A Justiça de Goiás condenou o cantor Amado Batista a indenizar os pais de uma criança de apenas 3 anos que morreu afogada em uma piscina localizada em uma fazenda do artista, no município de Goianápolis. O caso aconteceu em maio de 2022 e voltou a chamar atenção após a divulgação da decisão judicial, que prevê o pagamento de mais de R$ 450 mil à família da vítima.
Segundo informações do processo, os pais da criança trabalhavam como caseiros na propriedade e moravam no local quando ocorreu a tragédia. De acordo com os autos, o menino estava brincando pela fazenda no dia do acidente quando desapareceu por alguns minutos. A mãe, preocupada com a ausência do filho, iniciou as buscas e acabou encontrando a criança desacordada dentro da piscina.
Mesmo com as tentativas de socorro, o garoto não resistiu. O episódio causou enorme comoção entre familiares e pessoas próximas, principalmente por envolver uma criança tão pequena. Casos de afogamento infantil, inclusive, continuam sendo motivo de alerta em todo o país, especialmente durante períodos de férias e maior uso de piscinas e áreas de lazer.
Na sentença, o juiz Leonardo de Camargos Martins entendeu que havia falhas relacionadas à segurança do local. Conforme destacado na decisão, a piscina não possuía barreiras de proteção ou outros mecanismos capazes de dificultar o acesso de crianças. Para o magistrado, essa ausência aumentava significativamente os riscos de acidentes.
O juiz ressaltou ainda que medidas relativamente simples poderiam ter evitado a tragédia. Entre elas, a instalação de cercas, grades ou qualquer outro tipo de proteção ao redor da piscina. Na avaliação dele, o risco era previsível e exigia cuidados básicos por parte do proprietário da fazenda.
Como resultado da decisão, Amado Batista foi condenado a pagar R$ 226.940 para cada um dos pais da criança, totalizando mais de R$ 450 mil em indenizações por danos morais. Além disso, a Justiça determinou o pagamento de uma pensão mensal.
Esse benefício começará a ser pago a partir da idade em que o menino completaria 14 anos. O pagamento seguirá até os 25 anos e, após esse período, haverá uma redução gradual dos valores. O cálculo levou em consideração critérios adotados pela Justiça e dados de expectativa de vida divulgados pelo Instituto Brasileiro de Geografia e Estatística (IBGE).

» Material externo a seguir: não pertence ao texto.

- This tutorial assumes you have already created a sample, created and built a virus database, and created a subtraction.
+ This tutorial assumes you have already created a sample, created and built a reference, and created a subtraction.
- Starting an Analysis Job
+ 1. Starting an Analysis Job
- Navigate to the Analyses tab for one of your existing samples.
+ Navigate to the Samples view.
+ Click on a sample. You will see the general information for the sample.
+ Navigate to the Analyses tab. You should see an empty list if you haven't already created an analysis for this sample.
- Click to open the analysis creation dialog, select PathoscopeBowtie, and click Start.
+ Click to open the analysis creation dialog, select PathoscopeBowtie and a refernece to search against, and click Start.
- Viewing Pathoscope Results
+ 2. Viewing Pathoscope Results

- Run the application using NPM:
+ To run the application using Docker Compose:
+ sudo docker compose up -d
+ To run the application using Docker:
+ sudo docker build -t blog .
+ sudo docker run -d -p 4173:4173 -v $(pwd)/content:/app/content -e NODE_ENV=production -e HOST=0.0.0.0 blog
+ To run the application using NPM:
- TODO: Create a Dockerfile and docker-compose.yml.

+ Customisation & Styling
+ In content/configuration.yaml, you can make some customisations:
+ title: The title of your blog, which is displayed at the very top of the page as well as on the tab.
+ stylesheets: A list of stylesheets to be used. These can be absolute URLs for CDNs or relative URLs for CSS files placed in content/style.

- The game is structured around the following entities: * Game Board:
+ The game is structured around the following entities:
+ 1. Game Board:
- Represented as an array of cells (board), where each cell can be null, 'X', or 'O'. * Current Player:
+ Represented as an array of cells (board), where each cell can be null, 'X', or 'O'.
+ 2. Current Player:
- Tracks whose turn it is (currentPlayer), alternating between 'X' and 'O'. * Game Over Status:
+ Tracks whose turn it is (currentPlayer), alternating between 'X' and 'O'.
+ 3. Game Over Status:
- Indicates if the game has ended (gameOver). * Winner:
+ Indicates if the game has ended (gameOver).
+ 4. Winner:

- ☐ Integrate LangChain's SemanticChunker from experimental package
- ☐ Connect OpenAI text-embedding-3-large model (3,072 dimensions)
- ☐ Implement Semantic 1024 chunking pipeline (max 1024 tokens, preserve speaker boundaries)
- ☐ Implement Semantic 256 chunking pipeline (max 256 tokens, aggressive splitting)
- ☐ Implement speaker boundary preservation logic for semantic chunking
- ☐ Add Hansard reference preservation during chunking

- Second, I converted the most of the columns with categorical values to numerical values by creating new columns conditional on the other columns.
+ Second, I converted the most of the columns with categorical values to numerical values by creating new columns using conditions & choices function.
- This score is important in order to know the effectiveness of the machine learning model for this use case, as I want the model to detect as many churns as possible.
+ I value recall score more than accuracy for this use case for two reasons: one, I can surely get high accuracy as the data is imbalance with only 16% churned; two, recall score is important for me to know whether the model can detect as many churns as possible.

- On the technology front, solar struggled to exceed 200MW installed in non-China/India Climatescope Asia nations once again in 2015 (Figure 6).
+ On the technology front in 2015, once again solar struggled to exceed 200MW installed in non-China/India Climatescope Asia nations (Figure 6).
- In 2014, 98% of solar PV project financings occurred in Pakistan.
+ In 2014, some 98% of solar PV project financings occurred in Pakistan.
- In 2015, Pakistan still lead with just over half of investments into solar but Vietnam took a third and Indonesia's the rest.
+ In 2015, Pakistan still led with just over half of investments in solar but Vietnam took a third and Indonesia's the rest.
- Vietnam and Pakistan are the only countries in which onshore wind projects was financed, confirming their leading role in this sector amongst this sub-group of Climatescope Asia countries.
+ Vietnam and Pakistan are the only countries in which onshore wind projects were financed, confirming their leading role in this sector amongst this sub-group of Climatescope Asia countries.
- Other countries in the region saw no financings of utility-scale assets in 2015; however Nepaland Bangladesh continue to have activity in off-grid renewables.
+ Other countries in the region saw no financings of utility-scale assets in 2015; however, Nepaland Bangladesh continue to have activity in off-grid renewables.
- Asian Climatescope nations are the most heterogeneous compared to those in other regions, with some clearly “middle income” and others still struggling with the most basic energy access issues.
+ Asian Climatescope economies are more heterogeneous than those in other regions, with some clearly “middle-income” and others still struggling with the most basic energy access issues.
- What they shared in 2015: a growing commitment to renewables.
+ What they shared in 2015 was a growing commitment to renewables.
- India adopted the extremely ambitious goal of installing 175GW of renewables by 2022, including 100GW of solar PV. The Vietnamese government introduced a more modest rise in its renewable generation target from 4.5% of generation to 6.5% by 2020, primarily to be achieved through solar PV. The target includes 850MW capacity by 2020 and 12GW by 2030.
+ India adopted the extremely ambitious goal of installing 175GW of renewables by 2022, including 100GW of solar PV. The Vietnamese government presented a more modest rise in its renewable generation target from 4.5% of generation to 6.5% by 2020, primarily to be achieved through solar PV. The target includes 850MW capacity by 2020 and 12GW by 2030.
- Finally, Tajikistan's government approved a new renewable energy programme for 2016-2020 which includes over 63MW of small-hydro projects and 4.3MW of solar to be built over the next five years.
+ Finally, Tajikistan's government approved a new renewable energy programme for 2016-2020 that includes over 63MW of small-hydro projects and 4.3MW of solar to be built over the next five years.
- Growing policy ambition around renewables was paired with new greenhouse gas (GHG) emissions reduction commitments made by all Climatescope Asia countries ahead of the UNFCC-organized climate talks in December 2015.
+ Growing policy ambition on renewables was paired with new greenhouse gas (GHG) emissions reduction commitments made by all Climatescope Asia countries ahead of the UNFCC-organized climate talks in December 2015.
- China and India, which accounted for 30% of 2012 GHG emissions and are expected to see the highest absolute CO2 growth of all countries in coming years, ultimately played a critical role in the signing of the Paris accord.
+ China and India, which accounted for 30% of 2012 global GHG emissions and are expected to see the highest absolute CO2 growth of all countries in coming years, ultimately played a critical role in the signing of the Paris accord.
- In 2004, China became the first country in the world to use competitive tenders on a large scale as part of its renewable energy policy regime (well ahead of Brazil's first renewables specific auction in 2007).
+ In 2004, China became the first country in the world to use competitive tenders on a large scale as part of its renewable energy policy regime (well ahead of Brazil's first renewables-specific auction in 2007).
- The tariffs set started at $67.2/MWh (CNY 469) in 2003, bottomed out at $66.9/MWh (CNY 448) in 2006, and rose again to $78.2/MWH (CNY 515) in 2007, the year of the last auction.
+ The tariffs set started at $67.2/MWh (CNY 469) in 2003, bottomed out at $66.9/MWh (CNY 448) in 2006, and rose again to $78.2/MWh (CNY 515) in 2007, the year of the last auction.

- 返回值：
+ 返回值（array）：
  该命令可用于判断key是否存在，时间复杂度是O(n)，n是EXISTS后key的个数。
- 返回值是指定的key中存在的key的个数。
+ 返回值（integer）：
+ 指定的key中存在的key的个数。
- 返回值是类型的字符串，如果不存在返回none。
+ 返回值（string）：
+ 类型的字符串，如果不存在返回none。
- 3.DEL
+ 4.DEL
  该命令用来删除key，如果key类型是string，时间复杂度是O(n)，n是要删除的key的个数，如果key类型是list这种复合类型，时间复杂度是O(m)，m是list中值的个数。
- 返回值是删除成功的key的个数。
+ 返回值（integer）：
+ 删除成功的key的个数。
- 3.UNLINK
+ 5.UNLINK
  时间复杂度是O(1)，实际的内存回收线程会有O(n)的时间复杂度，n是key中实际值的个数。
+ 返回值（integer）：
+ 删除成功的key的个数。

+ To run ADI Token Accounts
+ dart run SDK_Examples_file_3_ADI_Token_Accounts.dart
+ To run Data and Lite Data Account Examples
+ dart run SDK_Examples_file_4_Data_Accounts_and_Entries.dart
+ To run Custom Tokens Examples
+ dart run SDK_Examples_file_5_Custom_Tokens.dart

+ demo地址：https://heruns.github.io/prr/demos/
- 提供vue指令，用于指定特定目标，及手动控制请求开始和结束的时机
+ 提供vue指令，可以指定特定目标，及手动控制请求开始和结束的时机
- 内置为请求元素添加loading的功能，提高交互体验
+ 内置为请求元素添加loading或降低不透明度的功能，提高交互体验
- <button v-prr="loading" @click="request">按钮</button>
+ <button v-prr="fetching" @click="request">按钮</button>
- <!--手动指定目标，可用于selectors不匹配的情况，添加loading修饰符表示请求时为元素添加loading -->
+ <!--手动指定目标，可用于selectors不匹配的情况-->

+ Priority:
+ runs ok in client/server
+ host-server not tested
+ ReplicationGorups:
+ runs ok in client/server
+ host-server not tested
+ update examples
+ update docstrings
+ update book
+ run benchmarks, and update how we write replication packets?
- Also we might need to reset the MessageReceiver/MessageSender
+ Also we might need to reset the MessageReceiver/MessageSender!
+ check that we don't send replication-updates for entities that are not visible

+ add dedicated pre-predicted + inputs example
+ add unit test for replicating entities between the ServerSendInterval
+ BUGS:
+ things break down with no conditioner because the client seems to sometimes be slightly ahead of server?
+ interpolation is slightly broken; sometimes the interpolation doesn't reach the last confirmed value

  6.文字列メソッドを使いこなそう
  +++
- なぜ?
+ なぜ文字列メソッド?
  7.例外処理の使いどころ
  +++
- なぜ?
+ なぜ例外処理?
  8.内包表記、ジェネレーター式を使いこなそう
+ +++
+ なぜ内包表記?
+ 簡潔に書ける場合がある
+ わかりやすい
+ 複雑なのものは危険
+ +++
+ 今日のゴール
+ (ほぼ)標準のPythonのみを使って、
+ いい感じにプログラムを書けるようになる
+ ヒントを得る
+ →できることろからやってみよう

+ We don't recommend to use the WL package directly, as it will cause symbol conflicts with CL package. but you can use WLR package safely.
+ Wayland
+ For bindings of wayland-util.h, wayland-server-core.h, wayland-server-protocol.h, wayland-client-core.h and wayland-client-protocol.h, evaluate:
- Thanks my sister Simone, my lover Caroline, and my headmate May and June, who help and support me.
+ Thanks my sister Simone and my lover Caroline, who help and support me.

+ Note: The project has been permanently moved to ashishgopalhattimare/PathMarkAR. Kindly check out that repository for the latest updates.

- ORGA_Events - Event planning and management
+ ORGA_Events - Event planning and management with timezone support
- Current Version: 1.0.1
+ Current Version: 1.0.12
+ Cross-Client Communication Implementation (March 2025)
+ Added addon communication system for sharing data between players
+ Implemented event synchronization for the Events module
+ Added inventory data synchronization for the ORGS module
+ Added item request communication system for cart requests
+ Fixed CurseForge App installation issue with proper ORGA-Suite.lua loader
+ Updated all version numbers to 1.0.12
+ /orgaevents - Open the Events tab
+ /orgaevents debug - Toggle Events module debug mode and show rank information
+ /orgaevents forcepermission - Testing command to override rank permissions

Outro ponto analisado durante o julgamento foi a responsabilidade do proprietário em relação ao ambiente oferecido aos funcionários que residiam no local. Segundo o entendimento do magistrado, ao contratar uma família com filhos pequenos para morar e trabalhar na fazenda, existe também o dever de garantir condições mínimas de segurança.
Apesar disso, a sentença reconheceu a chamada culpa compartilhada. Em outras palavras, a Justiça entendeu que os pais também tinham responsabilidade sobre a supervisão da criança naquele momento. Por esse motivo, a decisão considerou que ambos os lados tiveram participação nos fatores que contribuíram para o acidente.
Durante o processo, os pais afirmaram que já haviam solicitado anteriormente algum tipo de proteção para a piscina. Segundo eles, o pedido não teria sido atendido. A família também relatou dificuldades para conseguir atendimento e socorro após o afogamento, situação que teria aumentado ainda mais o desespero vivido naquele dia.
Já a defesa de Amado Batista apresentou uma versão diferente dos fatos. Os advogados sustentaram que houve falha dos pais no dever de vigilância da criança e argumentaram que a responsabilidade pelo ocorrido não poderia ser atribuída exclusivamente ao cantor.
Ao final da decisão, o juiz destacou o sofrimento enfrentado pelos pais e classificou a perda de um filho como uma das experiências mais devastadoras que uma família pode viver. O caso ainda gera repercussão e reforça a importância da adoção de medidas de segurança em ambientes com piscinas, principalmente quando há crianças circulando pelo local.